» **THE TASK**
Starting from the line in which "cash flow optimization" appears, output every line down to the last line of the data below, exactly and without anything more.

» **INPUT DATA**

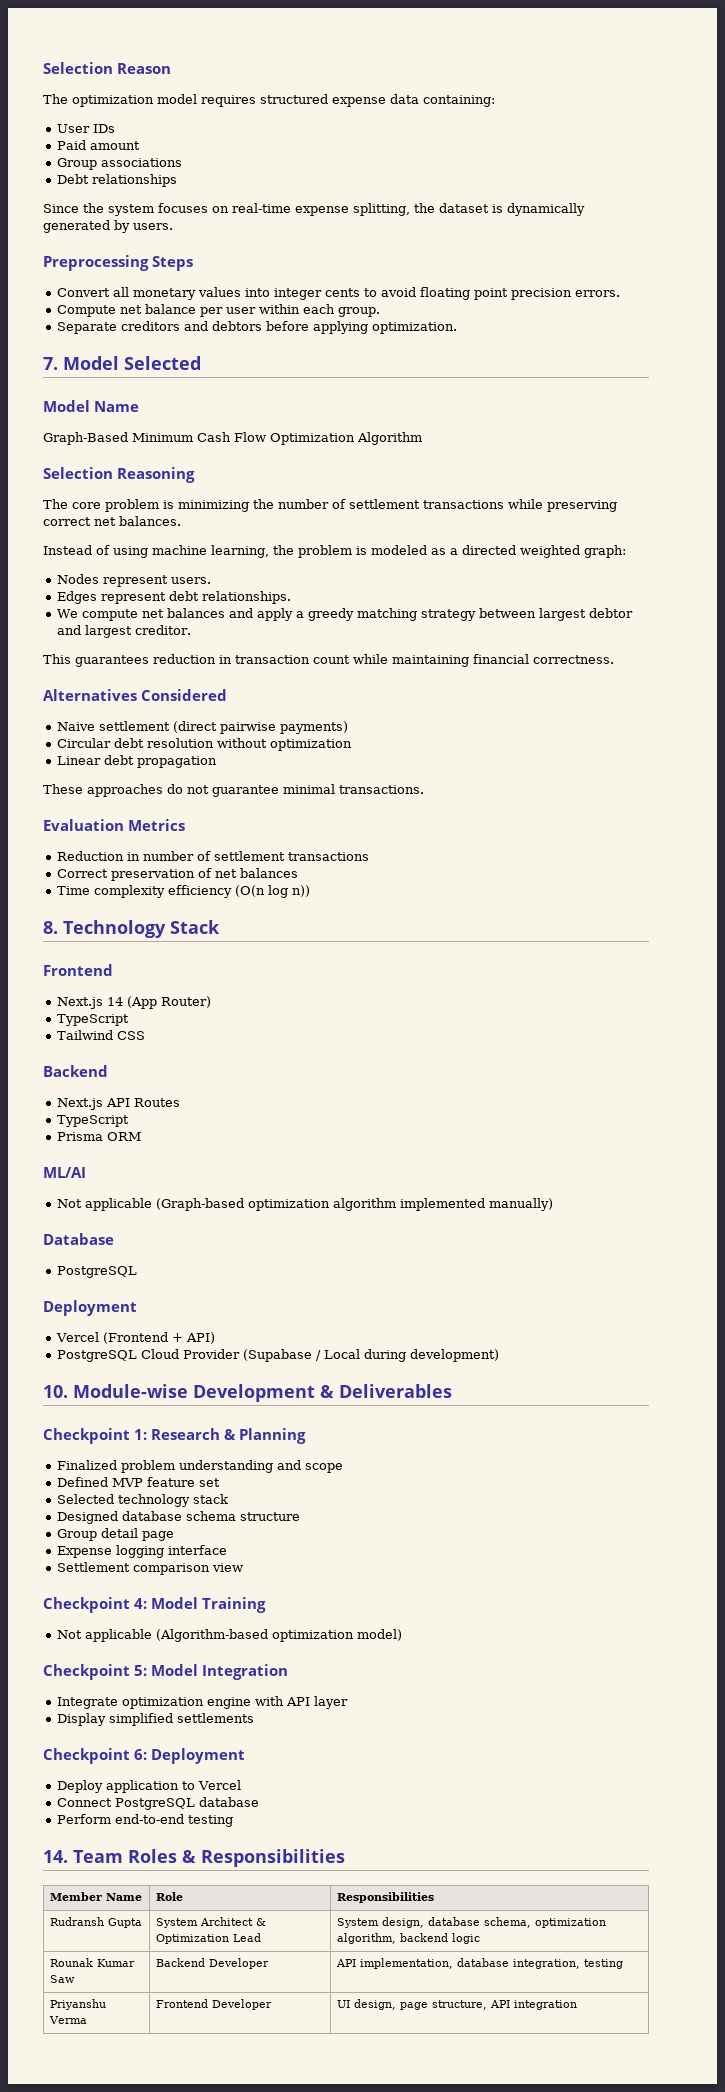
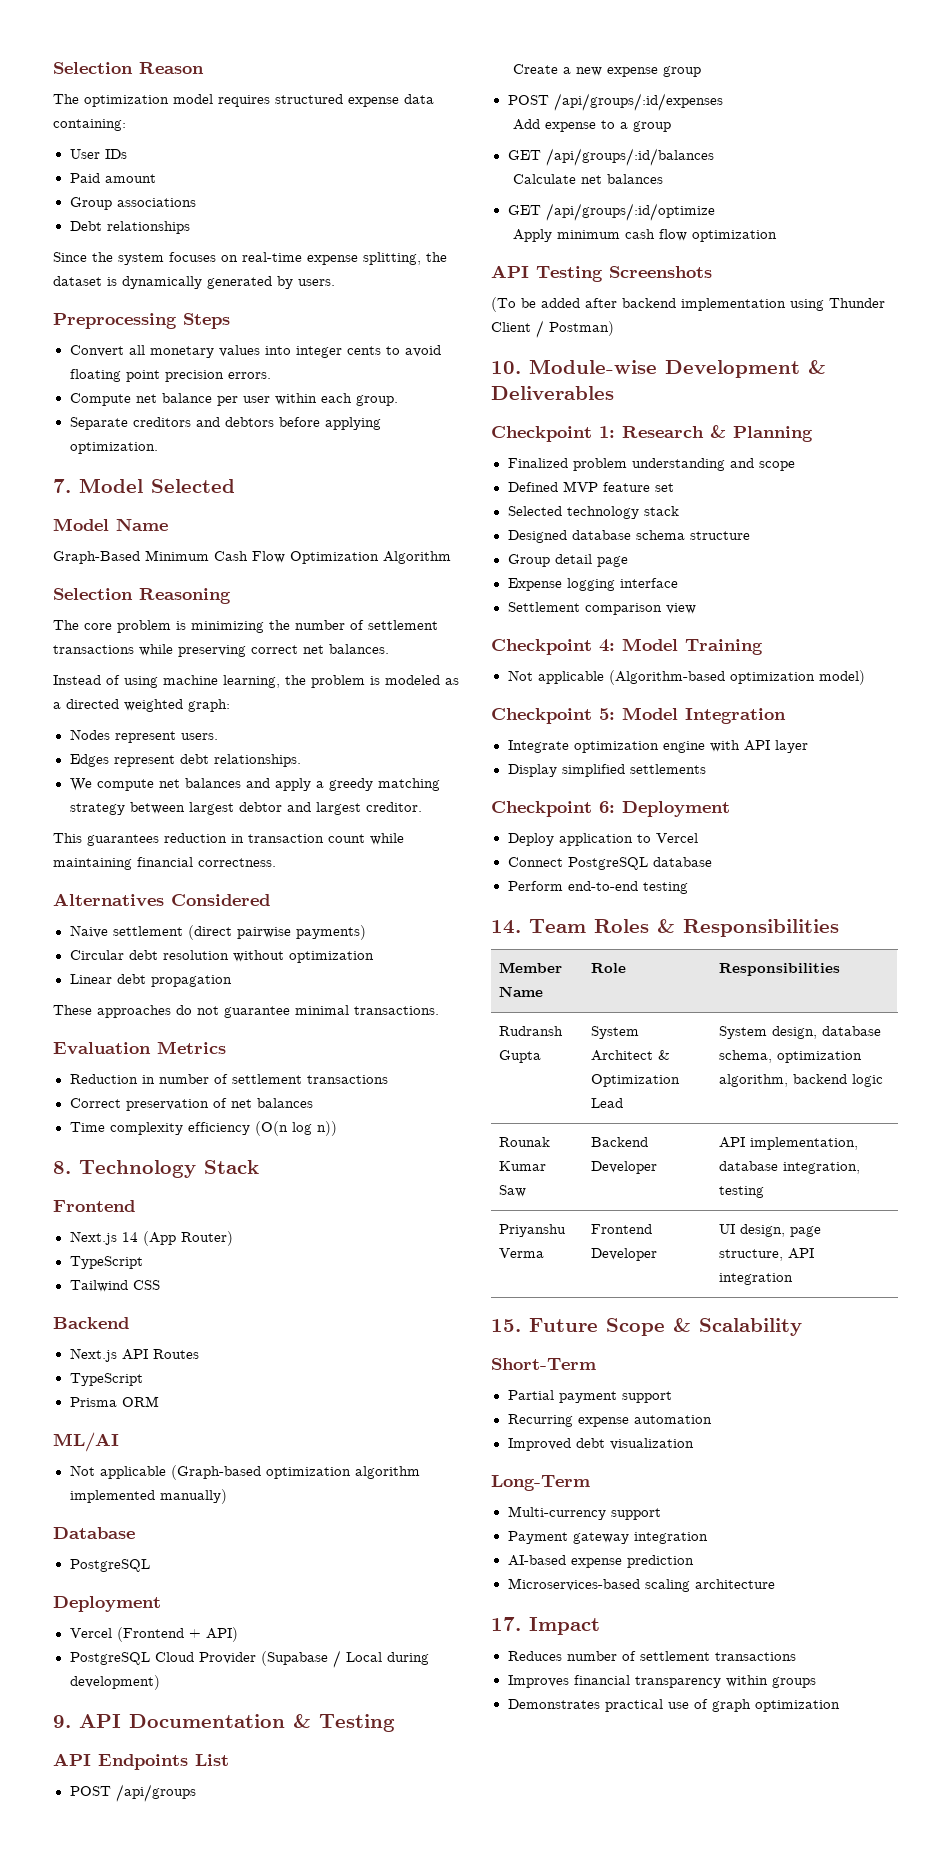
+ 9. API Documentation & Testing
+ API Endpoints List
+ POST /api/groups
+ Create a new expense group
+ POST /api/groups/:id/expenses
+ Add expense to a group
+ GET /api/groups/:id/balances
+ Calculate net balances
+ GET /api/groups/:id/optimize
+ Apply minimum cash flow optimization
+ API Testing Screenshots
+ (To be added after backend implementation using Thunder Client / Postman)
+ 15. Future Scope & Scalability
+ Short-Term
+ Partial payment support
+ Recurring expense automation
+ Improved debt visualization
+ Long-Term
+ Multi-currency support
+ Payment gateway integration
+ AI-based expense prediction
+ Microservices-based scaling architecture
+ 17. Impact
+ Reduces number of settlement transactions
+ Improves financial transparency within groups
+ Demonstrates practical use of graph optimization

» **SOLUTION FOR THIS PROBLEM**
+ Apply minimum cash flow optimization
+ API Testing Screenshots
+ (To be added after backend implementation using Thunder Client / Postman)
+ 15. Future Scope & Scalability
+ Short-Term
+ Partial payment support
+ Recurring expense automation
+ Improved debt visualization
+ Long-Term
+ Multi-currency support
+ Payment gateway integration
+ AI-based expense prediction
+ Microservices-based scaling architecture
+ 17. Impact
+ Reduces number of settlement transactions
+ Improves financial transparency within groups
+ Demonstrates practical use of graph optimization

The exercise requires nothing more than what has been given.